Technical Data
Csp6I (RsaI)
Molecular Biology Storage: -20CShipping: Blue Ice
5'-G^T A C-3'
3'-C A T^G-5'
Unlike RsaI, Csp6I produces DNA fragments with a 2-base 5'-extension.

Corynebacterium species RFL6


Unit Definition:
One unit is defined as the amount of enzyme required to digest 1ug of lambda DNA in 1 hour at 37C in 50ul of assay buffer.

Storage Buffer:
Supplied as a liquid in 10mM Tris-HCl, pH 7.4 at 25C, 100mM potassium chloride, 1mM DTT, 1mM EDTA, 0.2mg/ml BSA, 50% glycerol.

Supplied With:
R1625 Restriction Enzyme Buffer A, 10X: Supplied as a liquid in33mM Tris-acetate, 10mM magnesium acetate, 66mM potassium acetate, 0.1mg/ml BSA, pH 7.9 at 37C.

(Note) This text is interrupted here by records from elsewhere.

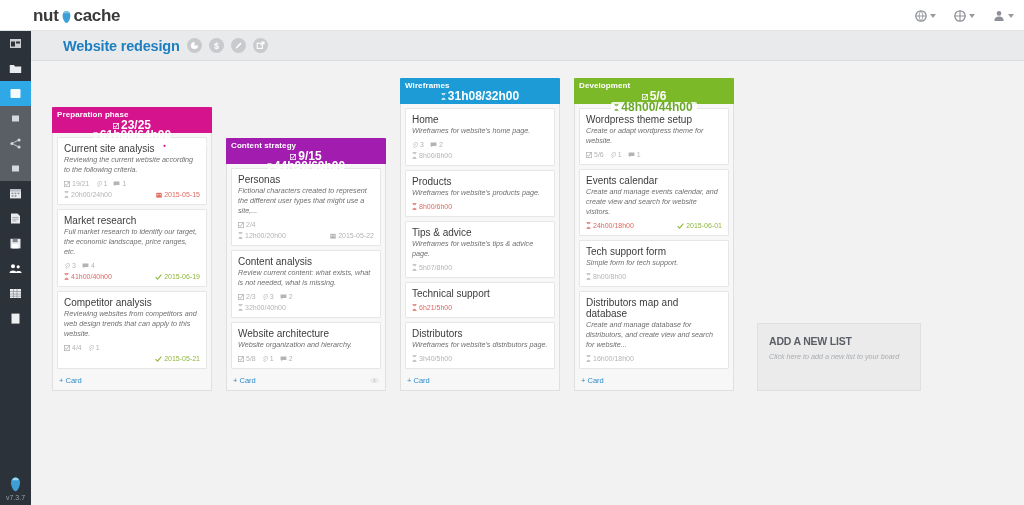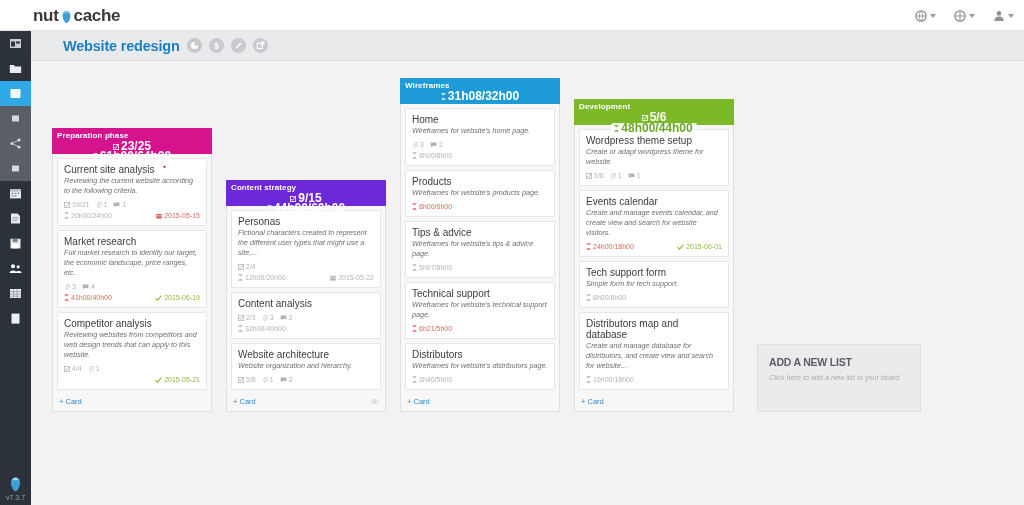"Content strategy" div.list-head { background: #6d28d9 -> #a21caf }
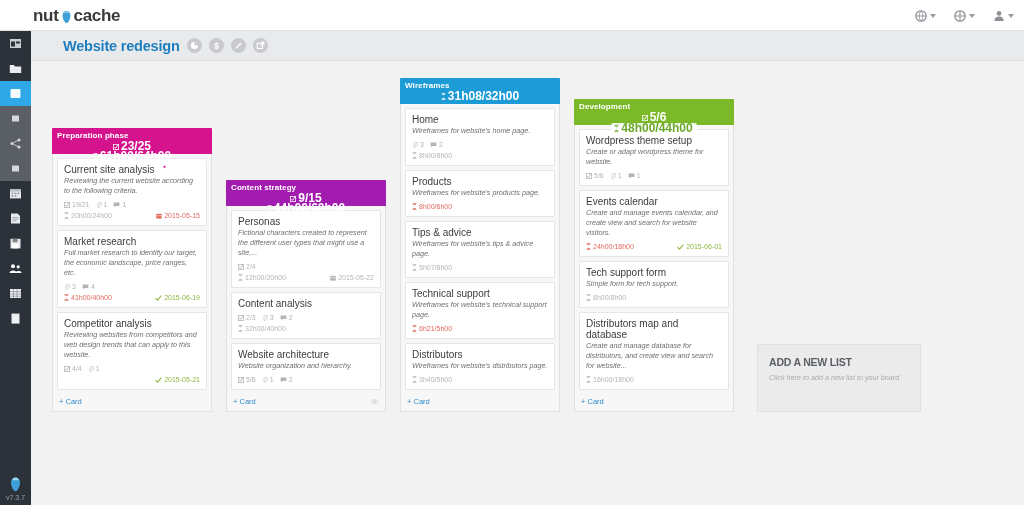"Review current content: what exists," div.card-desc { html: none -> <div>Review current content: what exists, what is not needed, what is missing.</div> }
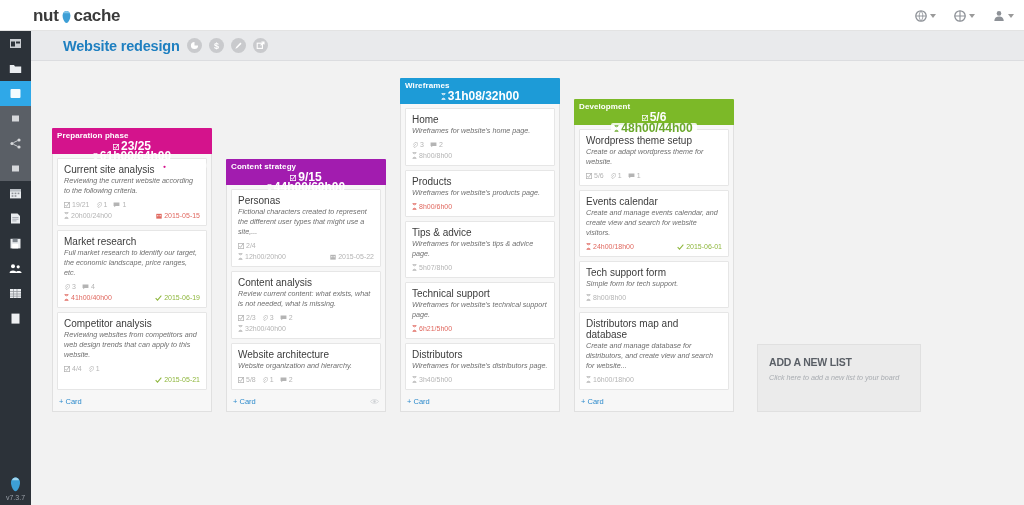"Wireframes for website's technical" div.card-desc { html: <div>Wireframes for website's technical support page.</div> -> none }
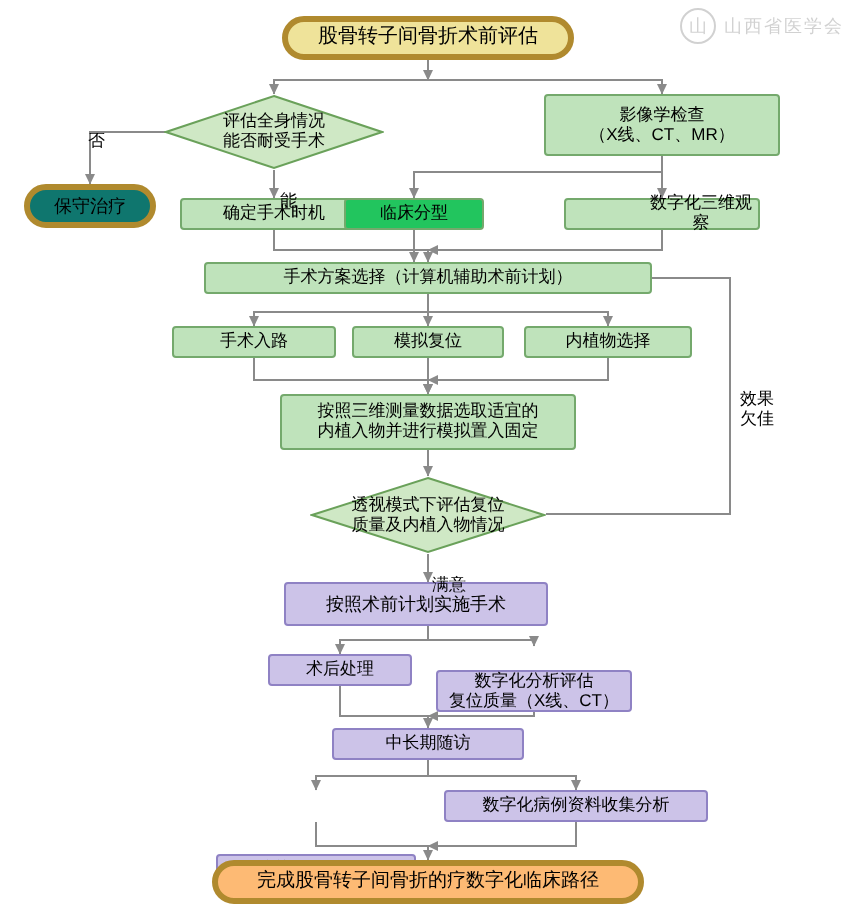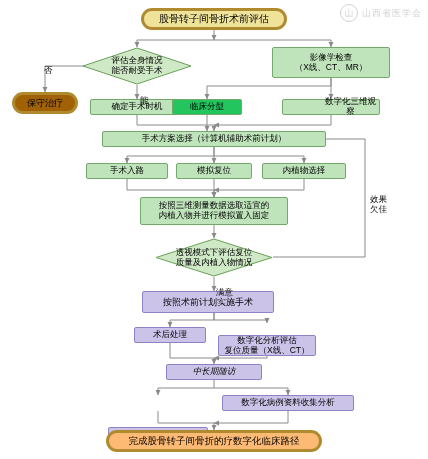"保守治疗" div.node { background: #a16207 -> #0f766e }
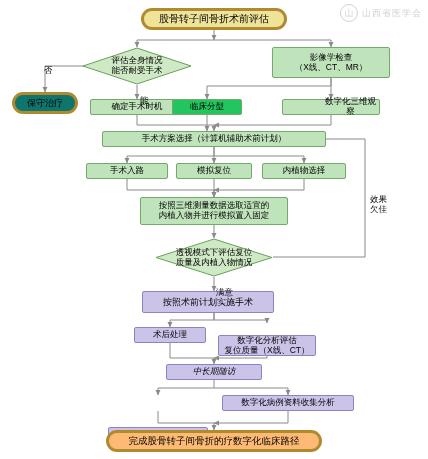"中长期随访" div.node { font-style: italic -> none }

R1625-01 Restriction Enzyme Buffer B, 10X: Supplied as a liquid in 10mM Tris-HCl, pH 7.5, 10mM magnesium chloride, 0.1mg/ml BSA. Incubate at 37C
Enzyme Properties:
Stability during Prolonged Incubation:
A minimum of 0.1u of Csp6I is required for complete digestion of 1ug of lambda DNA in 16 hours at 37C.
Thermal Inactivation: Csp6I is inactivated by incubation at 65C for 20min.
Compatible Ends: FspBI, NdeI, Tru1I, VspI
Number of Recognition Sites in DNA:
Lambda: 113
PhiX174: 11
pBR322, pUC57, pUC18/19: 3
pTZ19R/U: 2
M13mp18/19: 19
Methylation Effects:
Dam, Dcm, EcoKI, EcoBI: Never overlaps-no effect
CpG: May overlap-no effect
Quality Control:
Overdigestion Assay: No detectable change in the specific fragmentation pattern is observed after 320-fold overdigestion (20u/ug lambda DNA x 16 hours) with Csp6I.
Ligation/Recutting Assay: After 50-fold overdigestion (3u/ug DNA x 17 hours) with Csp6I more than 95% of the DNA fragments can be ligated at a 5'-termini concentration of 05uM. More than 95% of these can be recut.
Labeled Oligonucleotide Assay: No detectable degradation of a single-stranded and double-stranded labeled oligonucleotide was observed after incubation with 10u of Csp6I for 4 hours.
Protocol for Digestion:
Nuclease free water: 16ul
R1625-01: 2ul
DNA (0.5-1ug/ml): 1ul
C7946: 0.5-2ul
Mix gently and spin down for a few seconds. Incubate at 37C for 1-16 hours.

Protocol for Digestion Directly after Amplification:
PCR Reaction Mixture: 10ul (~0.1-0.5ug of DNA)
Nuclease free water: 18ul
R1625-01: 2ul
C7946: 1-2ul
Mix gently and spin down for a few seconds.
Incubate at 37C for 1-16 hours.

Storage and Stability:
May be stored at 4C for short-term only. For long-term storage, store at -20C. Aliquots are stable for at least 12 months at -20C. For maximum recovery of product, centrifuge the original vial after thawing and prior to removing the cap. Further dilutions can be made in assay buffer.
Intended for research use only. Not for use in human, therapeutic, or diagnostic applications.